*** Begin section ***

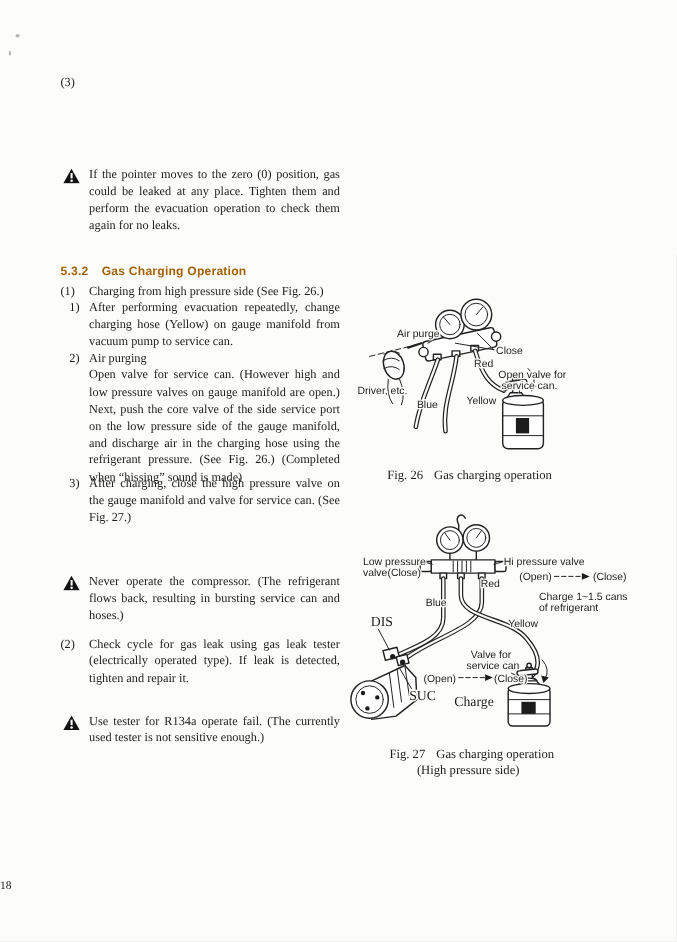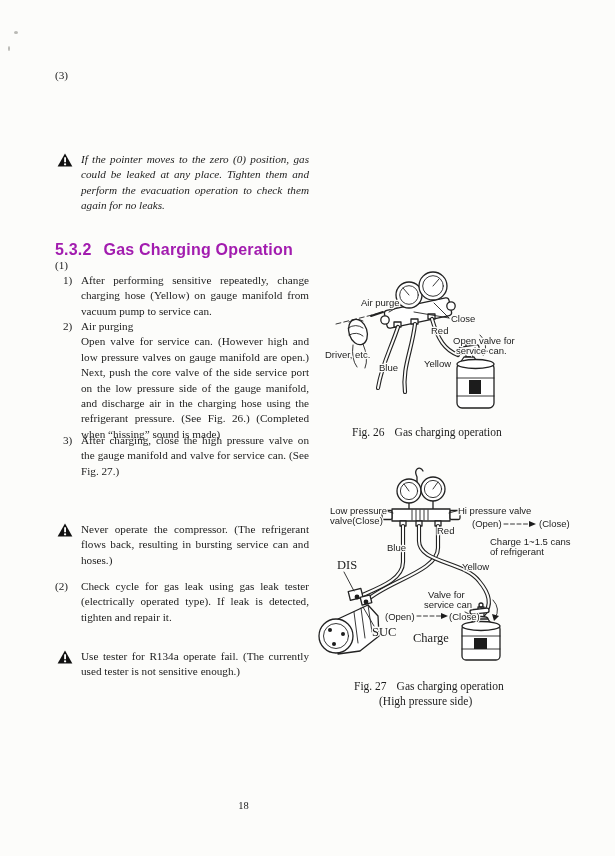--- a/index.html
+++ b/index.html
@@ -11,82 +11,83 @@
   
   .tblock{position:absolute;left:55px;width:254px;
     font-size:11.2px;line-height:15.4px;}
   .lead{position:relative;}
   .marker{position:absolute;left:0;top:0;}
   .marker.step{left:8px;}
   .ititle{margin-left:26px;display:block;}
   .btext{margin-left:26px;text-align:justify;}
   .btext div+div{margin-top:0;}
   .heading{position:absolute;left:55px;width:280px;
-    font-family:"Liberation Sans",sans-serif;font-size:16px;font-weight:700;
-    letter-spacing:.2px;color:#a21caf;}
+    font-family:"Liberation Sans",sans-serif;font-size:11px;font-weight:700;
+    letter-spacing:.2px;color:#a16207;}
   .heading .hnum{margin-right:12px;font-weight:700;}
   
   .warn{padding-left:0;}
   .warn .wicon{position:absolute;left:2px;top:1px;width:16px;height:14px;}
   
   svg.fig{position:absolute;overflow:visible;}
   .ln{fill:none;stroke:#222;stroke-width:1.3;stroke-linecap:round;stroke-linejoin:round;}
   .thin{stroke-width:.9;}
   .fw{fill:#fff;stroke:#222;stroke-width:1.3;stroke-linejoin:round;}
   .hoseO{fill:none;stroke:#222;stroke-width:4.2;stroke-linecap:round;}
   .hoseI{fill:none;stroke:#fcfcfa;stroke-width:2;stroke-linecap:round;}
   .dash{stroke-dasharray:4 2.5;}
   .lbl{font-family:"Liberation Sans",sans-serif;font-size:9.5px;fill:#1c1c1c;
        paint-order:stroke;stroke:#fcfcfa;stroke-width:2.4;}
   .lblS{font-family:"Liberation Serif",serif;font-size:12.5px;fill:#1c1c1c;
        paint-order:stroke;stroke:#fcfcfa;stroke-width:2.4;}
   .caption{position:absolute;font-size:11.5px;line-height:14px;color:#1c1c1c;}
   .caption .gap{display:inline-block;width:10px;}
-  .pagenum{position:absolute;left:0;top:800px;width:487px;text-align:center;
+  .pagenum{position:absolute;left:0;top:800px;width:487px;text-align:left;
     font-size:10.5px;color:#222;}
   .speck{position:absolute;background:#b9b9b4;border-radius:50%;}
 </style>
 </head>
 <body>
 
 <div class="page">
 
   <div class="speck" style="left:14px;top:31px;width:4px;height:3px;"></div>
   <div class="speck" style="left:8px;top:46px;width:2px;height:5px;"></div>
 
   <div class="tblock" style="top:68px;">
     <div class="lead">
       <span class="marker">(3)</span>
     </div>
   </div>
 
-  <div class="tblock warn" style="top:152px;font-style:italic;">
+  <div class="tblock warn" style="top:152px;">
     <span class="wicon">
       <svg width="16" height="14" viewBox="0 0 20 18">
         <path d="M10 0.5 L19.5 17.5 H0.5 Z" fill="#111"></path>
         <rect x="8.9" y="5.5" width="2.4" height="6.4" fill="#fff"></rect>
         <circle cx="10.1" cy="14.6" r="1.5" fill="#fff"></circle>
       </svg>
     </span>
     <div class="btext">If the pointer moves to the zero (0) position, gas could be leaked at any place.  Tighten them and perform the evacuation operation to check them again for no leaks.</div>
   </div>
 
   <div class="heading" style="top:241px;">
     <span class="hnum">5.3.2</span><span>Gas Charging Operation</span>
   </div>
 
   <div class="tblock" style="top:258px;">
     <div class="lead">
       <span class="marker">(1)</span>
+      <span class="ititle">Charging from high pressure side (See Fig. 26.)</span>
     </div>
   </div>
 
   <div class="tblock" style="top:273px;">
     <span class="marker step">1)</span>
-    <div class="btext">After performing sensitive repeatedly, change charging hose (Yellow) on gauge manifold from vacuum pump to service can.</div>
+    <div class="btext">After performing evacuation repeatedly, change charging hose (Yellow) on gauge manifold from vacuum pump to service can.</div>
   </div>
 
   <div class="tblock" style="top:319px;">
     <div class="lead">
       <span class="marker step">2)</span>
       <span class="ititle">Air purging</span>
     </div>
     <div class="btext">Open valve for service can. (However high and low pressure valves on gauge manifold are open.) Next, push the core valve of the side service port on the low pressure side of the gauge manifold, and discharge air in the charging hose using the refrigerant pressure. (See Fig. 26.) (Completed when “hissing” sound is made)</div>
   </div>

*** End section ***

Count the lines in the records above that contain the word "left", and give only the number.

**Solution for this task:** 12